Real-time Voice Agent

In this tutorial, we’ll create a real-time voice agent that responds to queries via speech in ~500ms. This flexible implementation lets you swap in any Large Language Model (LLM) or Text-to-Speech (TTS) model. It’s ideal for voice-based use cases like customer support bots and receptionists. To create this app, we use PipeCat, a framework that handles component integration, user interruptions, and audio data processing. We’ll demonstrate this by joining a meeting room with our voice agent using Daily (PipeCat’s creators) and deploy the app on Cerebrium for seamless deployment and scaling.

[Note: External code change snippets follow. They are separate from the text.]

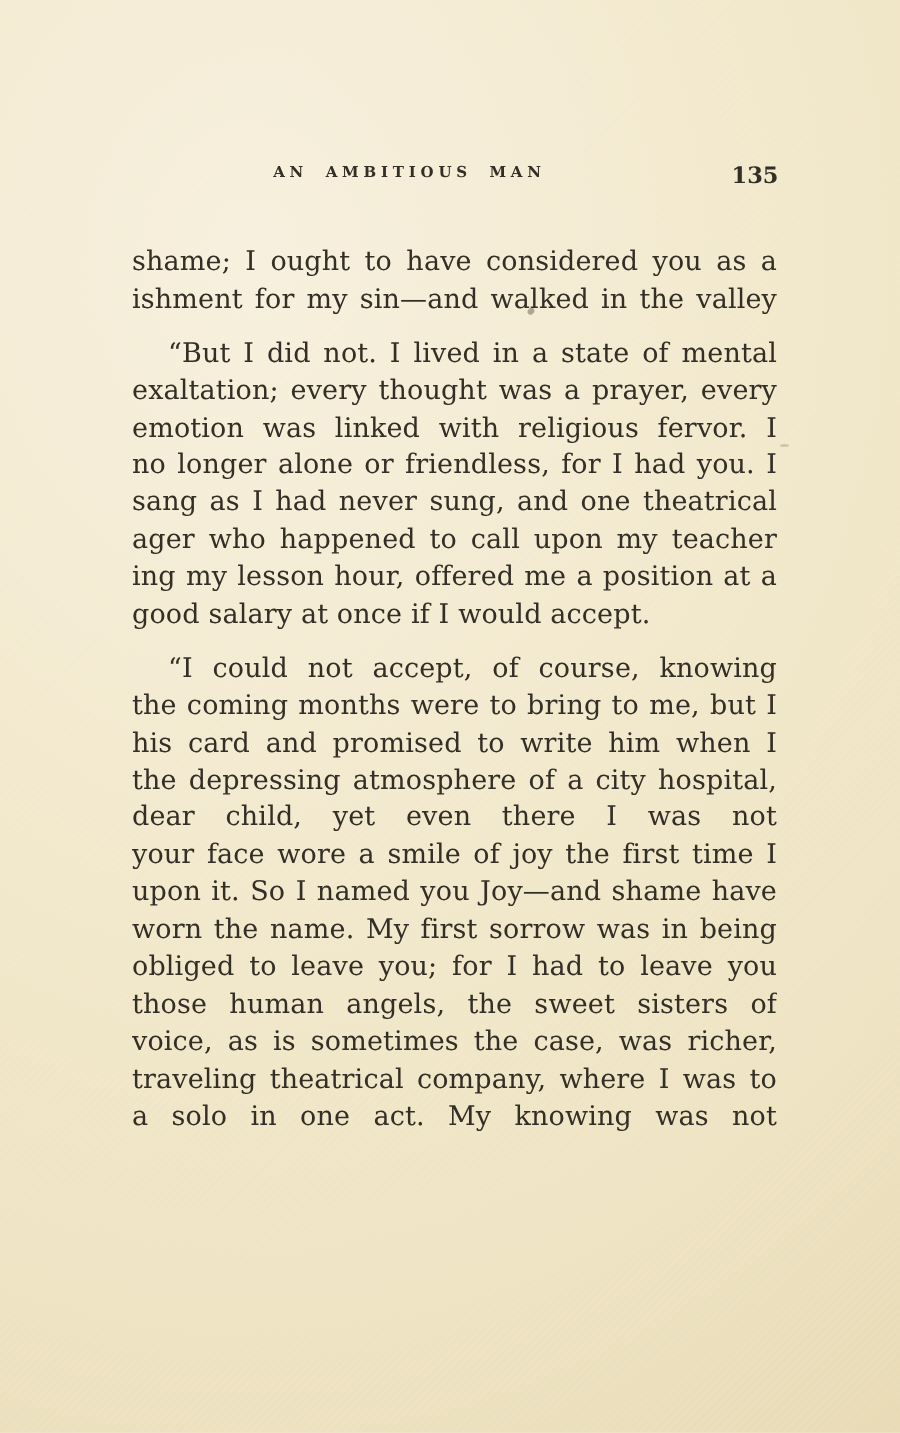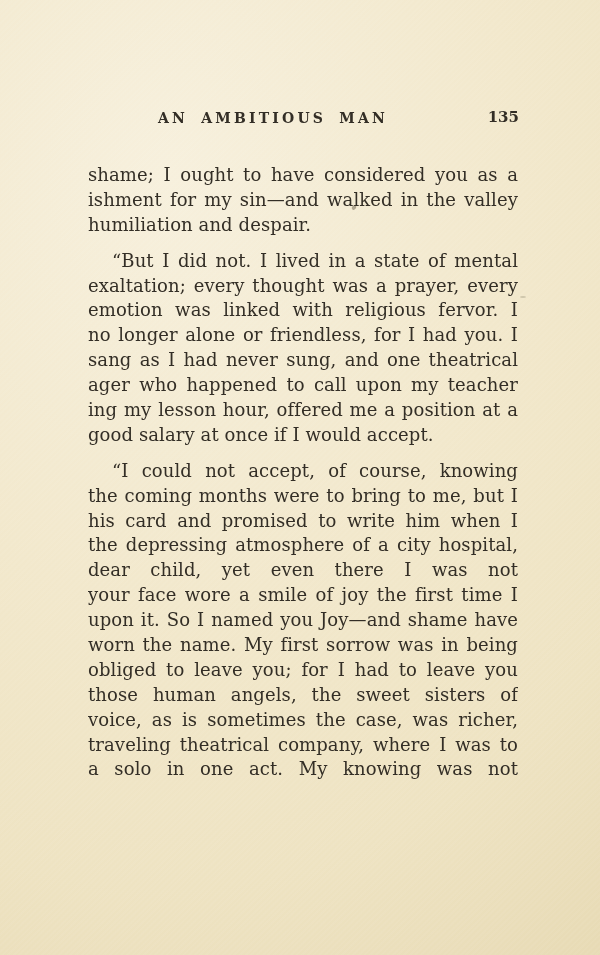--- a/index.html
+++ b/index.html
@@ -30,21 +30,21 @@
     top: 110px;
     left: 77px;
     width: 452px;
     height: 22px;
   }
   .running-title {
     position: absolute;
     left: 0;
     right: 60px;
     text-align: center;
-    font-size: 14px;
+    font-size: 10px;
     font-weight: bold;
     letter-spacing: 3.2px;
     word-spacing: 5px;
     color: #332e26;
     text-transform: uppercase;
   }
   .page-number {
     position: absolute;
     right: 10px;
     top: -2px;
@@ -89,21 +89,20 @@
 <div class="page">
   <div class="header">
     <div class="running-title">AN AMBITIOUS MAN</div>
     <div class="page-number">135</div>
   </div>
 
   <div class="text-block">
       <div class="para">
         <div class="line">shame; I ought to have considered you as a pun-</div>
         <div class="line">ishment for my sin—and walked in the valley of</div>
-        <div class="line lastline">humiliation and despair.</div>
       </div>
       <div class="para indent">
         <div class="line">“But I did not.  I lived in a state of mental</div>
         <div class="line">exaltation; every thought was a prayer, every</div>
         <div class="line">emotion was linked with religious fervor.  I was</div>
         <div class="line">no longer alone or friendless, for I had you.  I</div>
         <div class="line">sang as I had never sung, and one theatrical man-</div>
         <div class="line">ager who happened to call upon my teacher dur-</div>
         <div class="line">ing my lesson hour, offered me a position at a</div>
         <div class="line lastline">good salary at once if I would accept.</div>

Essentially our application will have 3/4 parts:

Your Pipecat agent which acts as the orchestrator
Your Deepgram TTS/STT service (Requires a Deepgram Enterprise account)
A self-hosted LLM using the vLLM framework

The reason we achieve such low latency is that each service is hosted within Cerebrium and so we have no network latency for the requests we make - communication across containers is less than 10ms.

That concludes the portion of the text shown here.